Exercise instructions
The response should be a faithful copy of every record, with nothing left out.

Data items
BEGIN
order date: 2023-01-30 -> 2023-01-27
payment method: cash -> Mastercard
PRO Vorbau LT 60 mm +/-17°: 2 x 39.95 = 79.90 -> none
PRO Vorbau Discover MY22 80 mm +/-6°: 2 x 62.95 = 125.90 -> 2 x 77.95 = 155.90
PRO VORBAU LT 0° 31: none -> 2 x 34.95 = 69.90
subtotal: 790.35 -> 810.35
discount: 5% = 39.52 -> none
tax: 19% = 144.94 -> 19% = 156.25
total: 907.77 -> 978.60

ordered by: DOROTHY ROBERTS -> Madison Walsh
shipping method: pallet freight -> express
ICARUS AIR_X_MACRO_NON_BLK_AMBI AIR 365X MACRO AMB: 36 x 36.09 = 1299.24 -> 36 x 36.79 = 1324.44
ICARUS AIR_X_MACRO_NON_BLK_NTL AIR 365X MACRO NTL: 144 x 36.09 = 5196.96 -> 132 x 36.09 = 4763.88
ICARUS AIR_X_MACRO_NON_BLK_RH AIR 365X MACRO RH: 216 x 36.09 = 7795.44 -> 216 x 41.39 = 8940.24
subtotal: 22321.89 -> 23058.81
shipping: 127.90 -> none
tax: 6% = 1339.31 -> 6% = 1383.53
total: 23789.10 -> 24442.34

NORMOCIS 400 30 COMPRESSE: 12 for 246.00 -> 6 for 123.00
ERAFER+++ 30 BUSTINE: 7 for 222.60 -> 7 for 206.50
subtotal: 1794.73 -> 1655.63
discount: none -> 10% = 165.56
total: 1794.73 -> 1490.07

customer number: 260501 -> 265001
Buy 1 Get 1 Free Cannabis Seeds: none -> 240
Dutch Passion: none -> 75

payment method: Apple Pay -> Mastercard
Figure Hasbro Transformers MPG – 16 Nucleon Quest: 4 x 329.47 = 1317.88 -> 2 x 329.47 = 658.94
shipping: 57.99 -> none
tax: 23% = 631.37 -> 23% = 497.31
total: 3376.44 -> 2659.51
END
Response
order date: 2023-01-30 -> 2023-01-27
payment method: cash -> Mastercard
PRO Vorbau LT 60 mm +/-17°: 2 x 39.95 = 79.90 -> none
PRO Vorbau Discover MY22 80 mm +/-6°: 2 x 62.95 = 125.90 -> 2 x 77.95 = 155.90
PRO VORBAU LT 0° 31: none -> 2 x 34.95 = 69.90
subtotal: 790.35 -> 810.35
discount: 5% = 39.52 -> none
tax: 19% = 144.94 -> 19% = 156.25
total: 907.77 -> 978.60

ordered by: DOROTHY ROBERTS -> Madison Walsh
shipping method: pallet freight -> express
ICARUS AIR_X_MACRO_NON_BLK_AMBI AIR 365X MACRO AMB: 36 x 36.09 = 1299.24 -> 36 x 36.79 = 1324.44
ICARUS AIR_X_MACRO_NON_BLK_NTL AIR 365X MACRO NTL: 144 x 36.09 = 5196.96 -> 132 x 36.09 = 4763.88
ICARUS AIR_X_MACRO_NON_BLK_RH AIR 365X MACRO RH: 216 x 36.09 = 7795.44 -> 216 x 41.39 = 8940.24
subtotal: 22321.89 -> 23058.81
shipping: 127.90 -> none
tax: 6% = 1339.31 -> 6% = 1383.53
total: 23789.10 -> 24442.34

NORMOCIS 400 30 COMPRESSE: 12 for 246.00 -> 6 for 123.00
ERAFER+++ 30 BUSTINE: 7 for 222.60 -> 7 for 206.50
subtotal: 1794.73 -> 1655.63
discount: none -> 10% = 165.56
total: 1794.73 -> 1490.07

customer number: 260501 -> 265001
Buy 1 Get 1 Free Cannabis Seeds: none -> 240
Dutch Passion: none -> 75

payment method: Apple Pay -> Mastercard
Figure Hasbro Transformers MPG – 16 Nucleon Quest: 4 x 329.47 = 1317.88 -> 2 x 329.47 = 658.94
shipping: 57.99 -> none
tax: 23% = 631.37 -> 23% = 497.31
total: 3376.44 -> 2659.51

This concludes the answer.